*WHAT YOU SHOULD DO*: Pick out each line of the records in which the word "https" appears.

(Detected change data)
[Start of section]

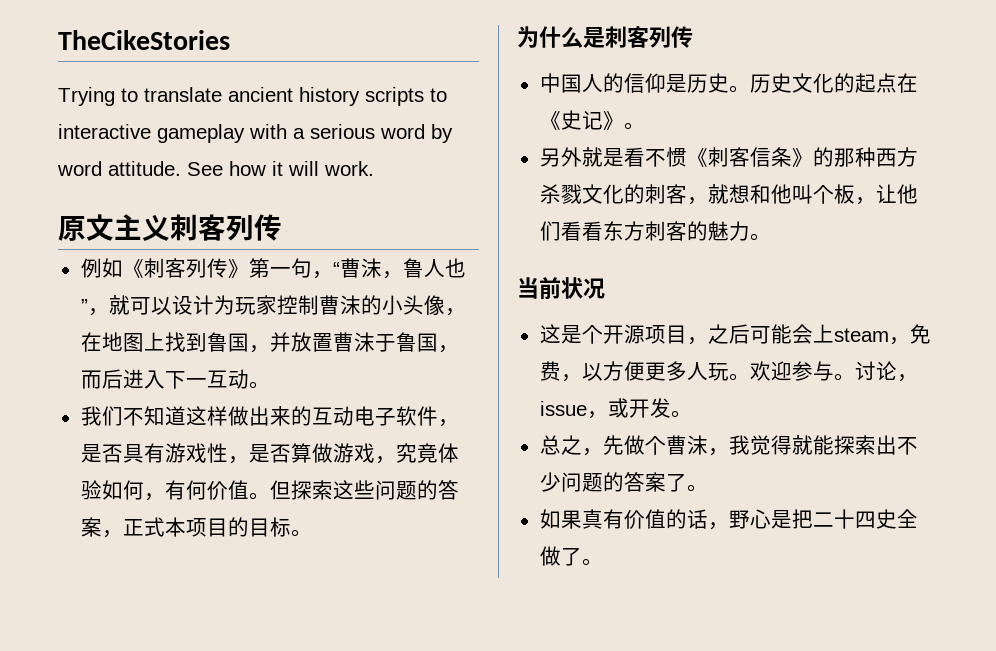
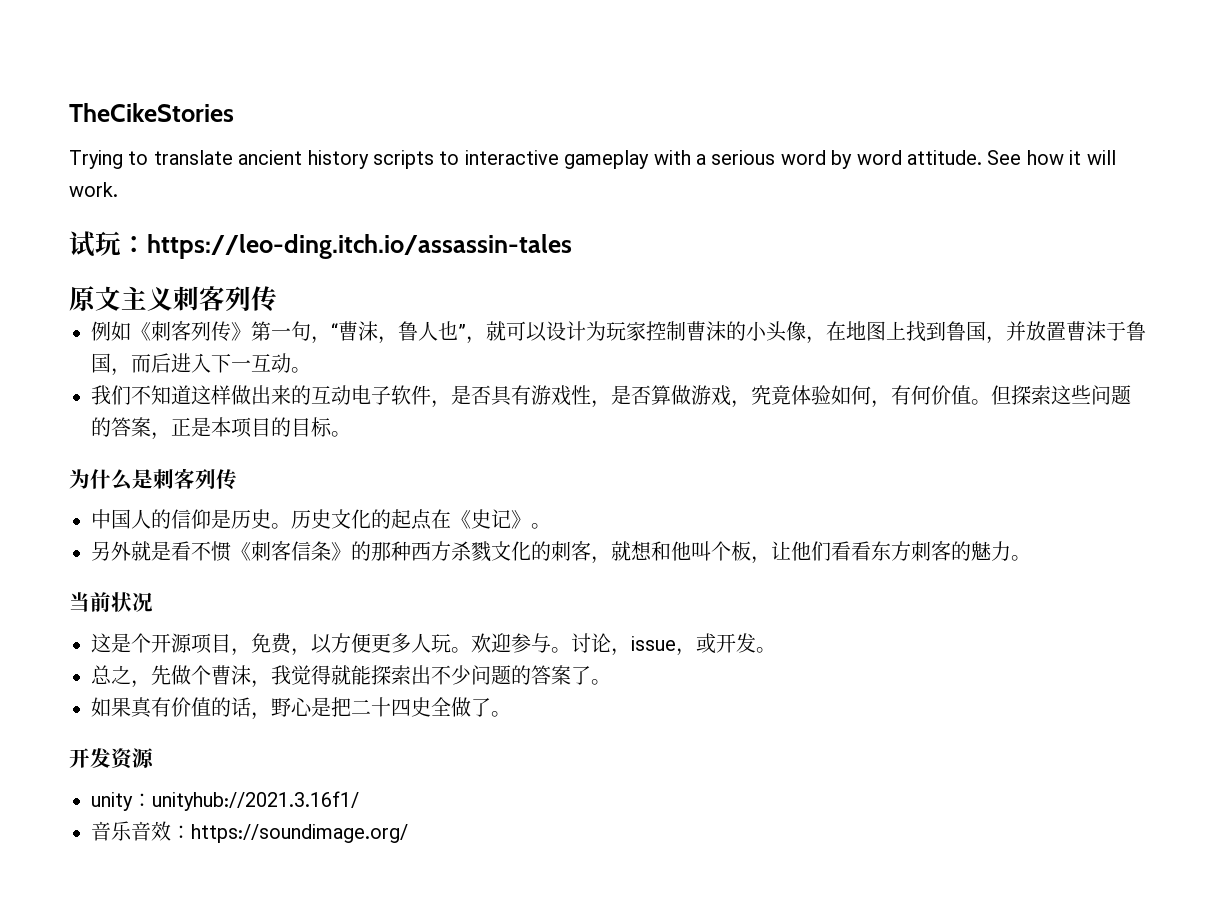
+ 试玩：https://leo-ding.itch.io/assassin-tales
- 但探索这些问题的答案，正式本项目的目标。
+ 但探索这些问题的答案，正是本项目的目标。
- 这是个开源项目，之后可能会上steam，免费，以方便更多人玩。
+ 这是个开源项目，免费，以方便更多人玩。
+ 开发资源
+ unity：unityhub://2021.3.16f1/
+ 音乐音效：https://soundimage.org/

[End of section]

*ANSWER TO THIS PROBLEM*:
+ 试玩：https://leo-ding.itch.io/assassin-tales
+ 音乐音效：https://soundimage.org/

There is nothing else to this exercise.